Nadav Shtrauchler, ein politischer Stratege, der eng mit Netanyahu zusammengearbeitet hat, sagte gegenüber CNN, dass die Übernahme Sa’ars in die Regierung drei Auswirkungen haben sollte.

Erstens, sagte er, würde die Einbeziehung von Sa’ar – einem erfahrenen rechten Politiker – Netanyahu Einfluss auf den rechtsextremen nationalen Sicherheitsminister Itamar Ben-Gvir verschaffen, der zuvor wegen Anstiftung zum Terrorismus verurteilt worden war. Ben-Gvir sei nicht „Netanyahus Sache und er sei nicht zuverlässig“, sagte Shtrauchler.

Zweitens könnte Sa’ar dazu beitragen, Netanyahu vor den ultraorthodoxen Parteien zu schützen, die die Macht haben, die Regierung zu stürzen. Diese Parteien – mit denen Sa’ar angeblich eng verbunden ist – wollen ein Gesetz verabschieden, das ultraorthodoxe Männer von der Wehrpflicht befreit, eine Änderung, die Netanjahus Koalition gefährden würde. Der Verteidigungsminister ist gegen den Schritt, aber Netanyahu „denkt, dass Gideon Sa’ar auf seiner Seite sein und Gallant mildern kann“, sagte Shtrauchler.
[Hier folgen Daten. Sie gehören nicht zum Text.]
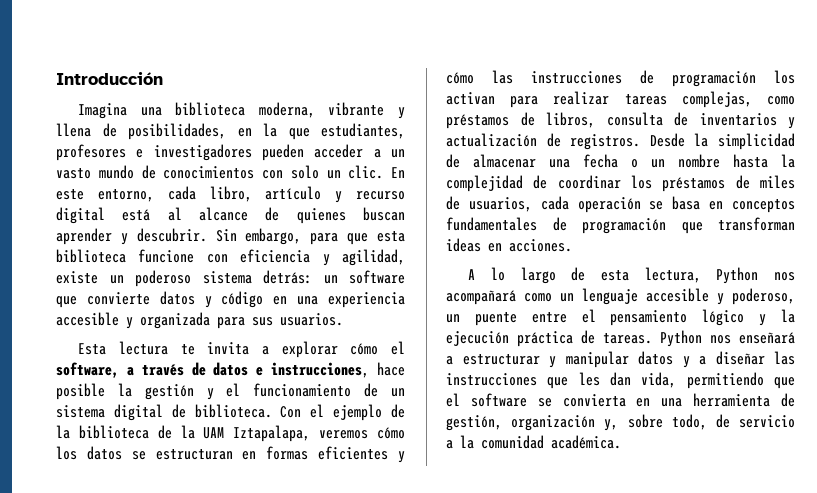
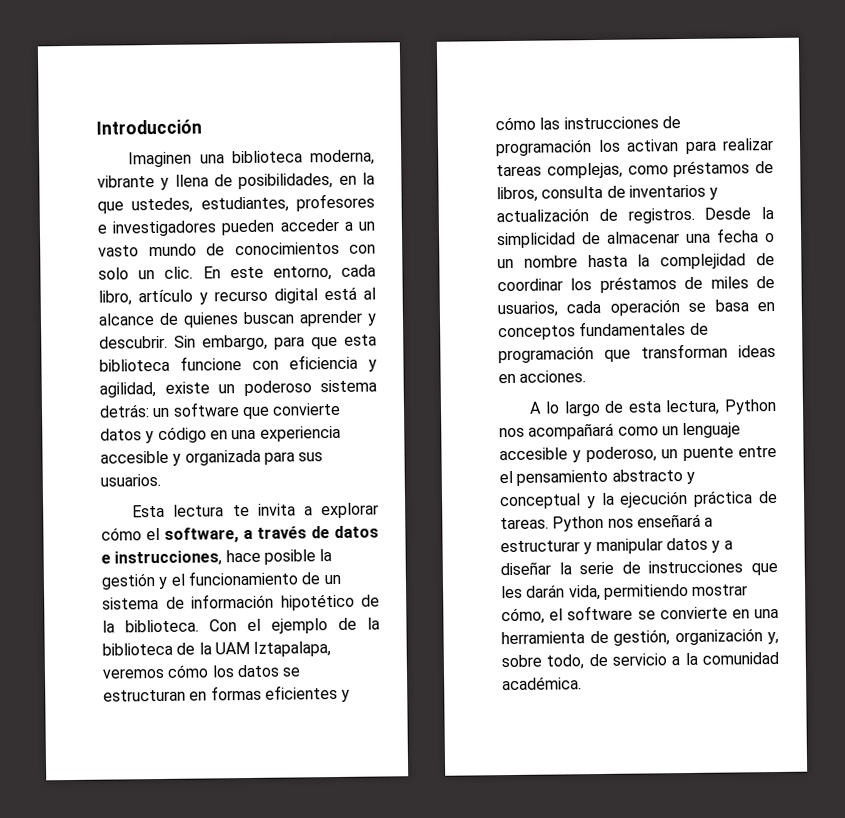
- Imagina una biblioteca moderna, vibrante y llena de posibilidades, en la que estudiantes, profesores e investigadores pueden acceder a un vasto mundo de conocimientos con solo un clic.
+ Imaginen una biblioteca moderna, vibrante y llena de posibilidades, en la que ustedes, estudiantes, profesores e investigadores pueden acceder a un vasto mundo de conocimientos con solo un clic.
- Esta lectura te invita a explorar cómo el software, a través de datos e instrucciones, hace posible la gestión y el funcionamiento de un sistema digital de biblioteca.
+ Esta lectura te invita a explorar cómo el software, a través de datos e instrucciones, hace posible la gestión y el funcionamiento de un sistema de información hipotético de la biblioteca.
- A lo largo de esta lectura, Python nos acompañará como un lenguaje accesible y poderoso, un puente entre el pensamiento lógico y la ejecución práctica de tareas.
+ A lo largo de esta lectura, Python nos acompañará como un lenguaje accesible y poderoso, un puente entre el pensamiento abstracto y conceptual y la ejecución práctica de tareas.
- Python nos enseñará a estructurar y manipular datos y a diseñar las instrucciones que les dan vida, permitiendo que el software se convierta en una herramienta de gestión, organización y, sobre todo, de servicio a la comunidad académica.
+ Python nos enseñará a estructurar y manipular datos y a diseñar la serie de instrucciones que les darán vida, permitiendo mostrar cómo, el software se convierte en una herramienta de gestión, organización y, sobre todo, de servicio a la comunidad académica.

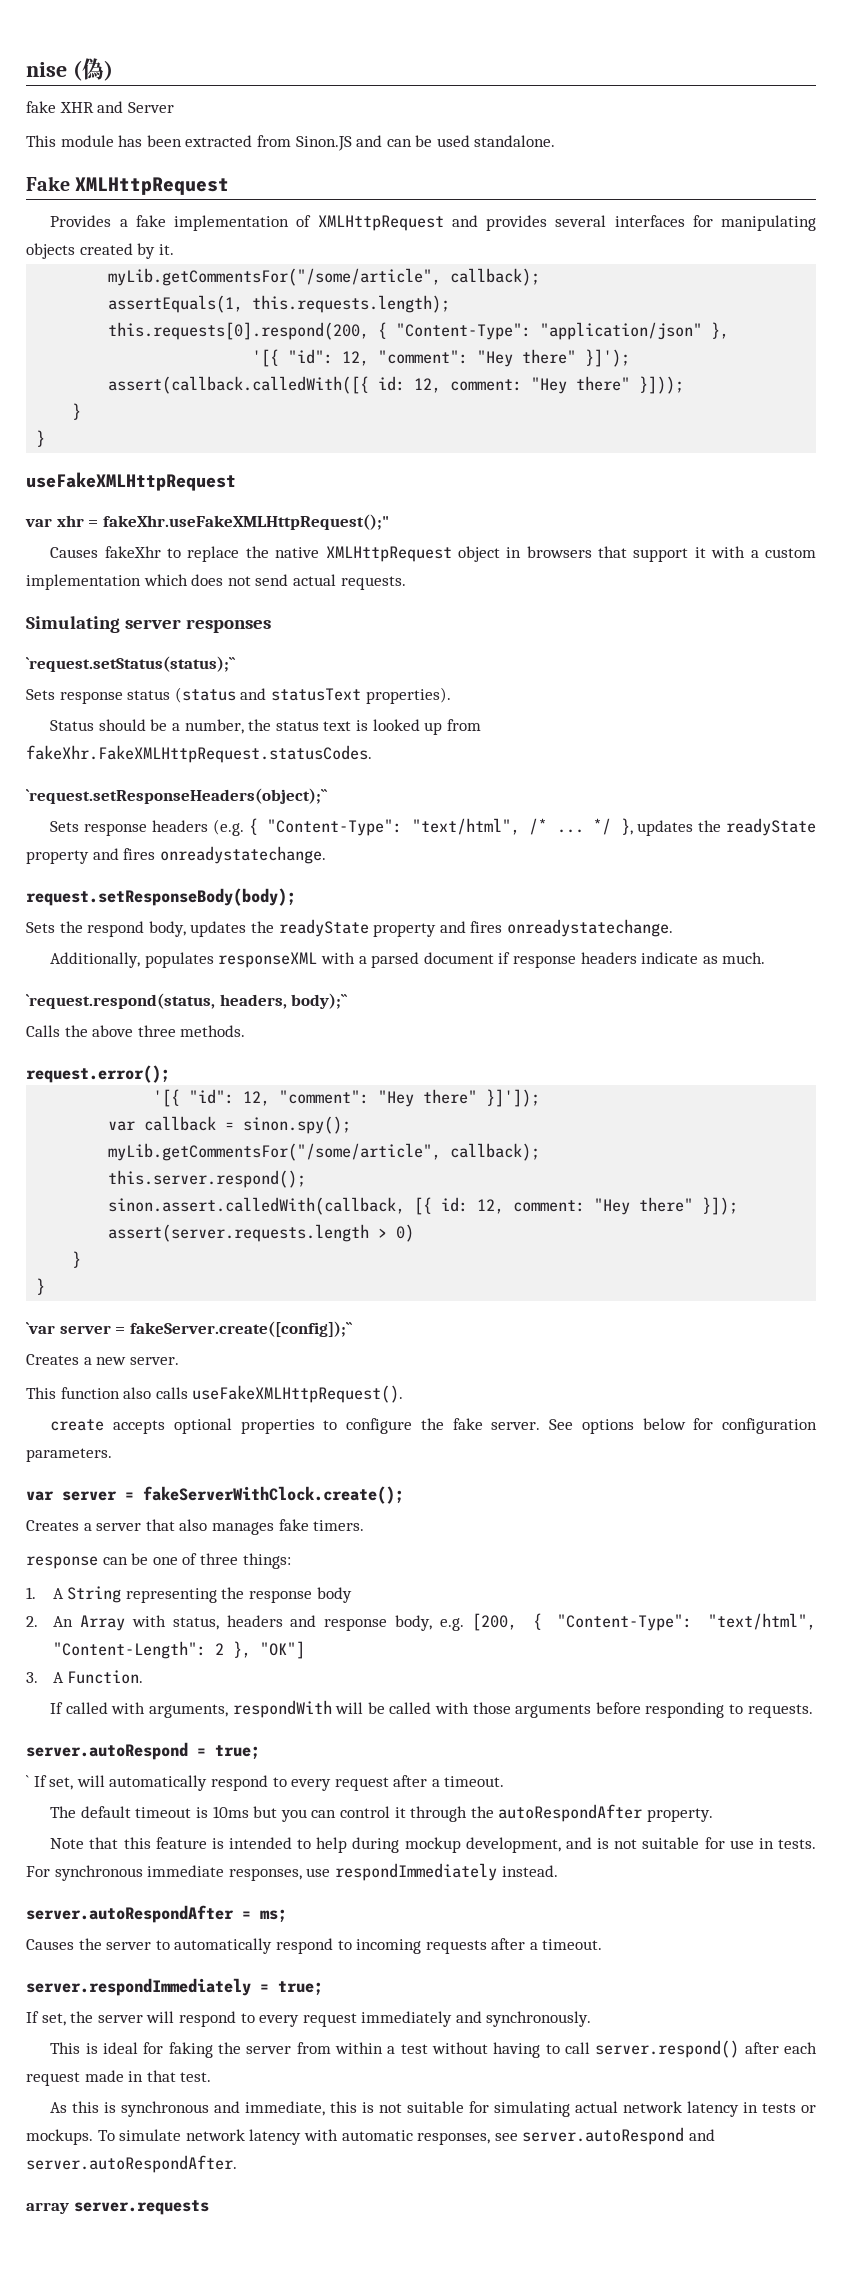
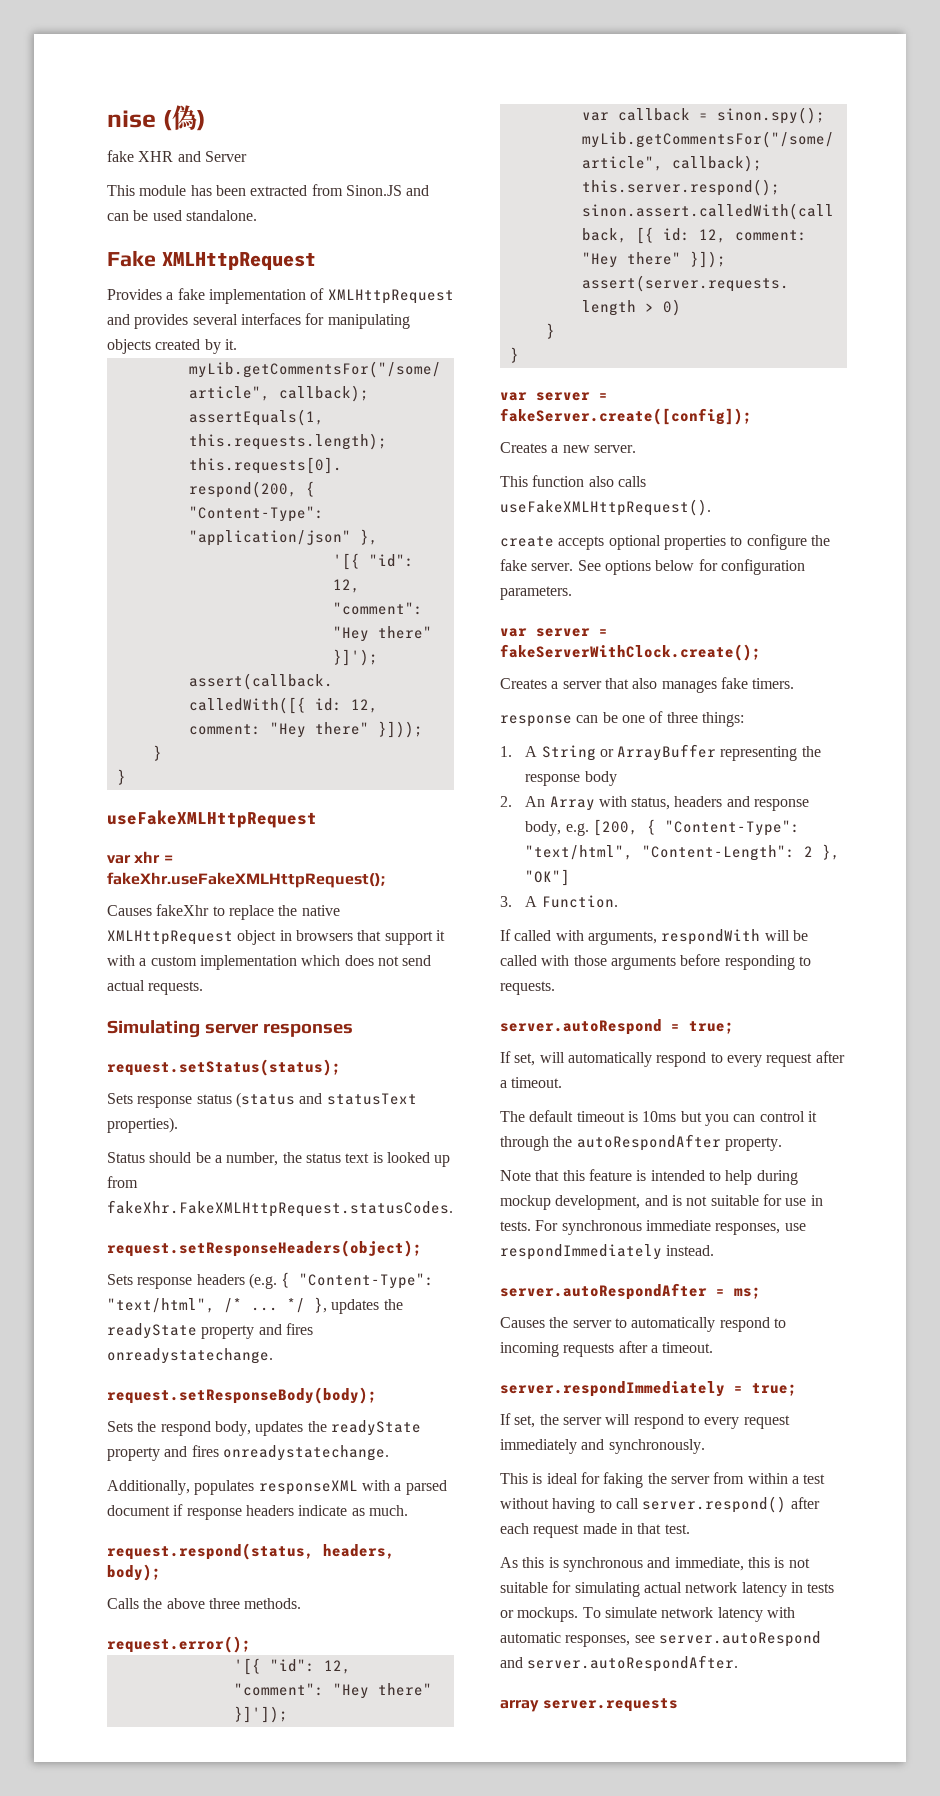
- var xhr = fakeXhr.useFakeXMLHttpRequest();"
+ var xhr = fakeXhr.useFakeXMLHttpRequest();
- `request.setStatus(status);``
+ request.setStatus(status);
- `request.setResponseHeaders(object);``
+ request.setResponseHeaders(object);
- `request.respond(status, headers, body);``
+ request.respond(status, headers, body);
- `var server = fakeServer.create([config]);``
+ var server = fakeServer.create([config]);
- 1. A String representing the response body
+ 1. A String or ArrayBuffer representing the response body
- ` If set, will automatically respond to every request after a timeout.
+ If set, will automatically respond to every request after a timeout.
Abschließend sagte er gegenüber CNN, dass eine breitere politische Unterstützung wichtig sei, da der Krieg mit der Hisbollah eskaliere und die Möglichkeit einer Bodeninvasion droht.

Es lässt sich natürlich nicht sagen, inwieweit politische Erwägungen bei Netanyahus Entscheidung, den Krieg im Libanon zu eskalieren, eine Rolle spielen, obwohl die Rückkehr der israelischen Zivilisten in ihre Häuser im Norden eine echte politische Notwendigkeit ist.

„Es würde mich nicht überraschen, wenn eine seiner Überlegungen darin bestehen würde, dass die Israelis nach einem Jahr, in dem sie diesen schrecklichen Schock, dieses Trauma und diese Überraschung erlebt haben, das Gefühl haben, reagiert zu haben“, sagte Scheindlin, der Meinungsforscher und Analyst . „Das gibt den Israelis das Gefühl, eine Art Katharsis zu erleben, eine Art Abschluss.“

Netanyahus stärkster Rivale ist seit langem Benny Gantz, ein militärisches Schwergewicht, das jahrelang als Generalstabschef der israelischen Streitkräfte fungierte und dessen Partei in jüngsten Meinungsumfragen den zweiten Platz belegte. Seine Unterstützung für Israels eskalierende Angriffe in der Region unterstreicht das Ausmaß, in dem Netanjahu seine Opposition kastriert hat.

„Ich möchte der politischen Führung unter Führung des Premierministers und des Verteidigungsministers gratulieren, die die Entscheidung über die Aktion im Libanon getroffen hat“, sagte Gantz am Sonntag. „Besser spät als nie.“

Netanyahu ist der Nutznießer. Aber es lässt sich nicht leugnen, dass dieses Land von einer tiefen Depression heimgesucht wird, trotz einer Welle der Euphorie nach Nasrallahs Ermordung, bei der Fernsehreporter im nationalen Fernsehen auf seinen Tod anstoßen.

„Es gibt jetzt keine wirkliche Freude in Israel“, sagte Scheindlin. „Selbst ein Gefühl der Zufriedenheit für den Moment oder auch nur eine vorübergehende Euphorie – nichts wird die Realität zerstören, dass dies eine sehr düstere Zeit ist, insbesondere wegen der Geiseln.“

Eugenia Yosef und Dana Karni trugen zur Berichterstattung bei.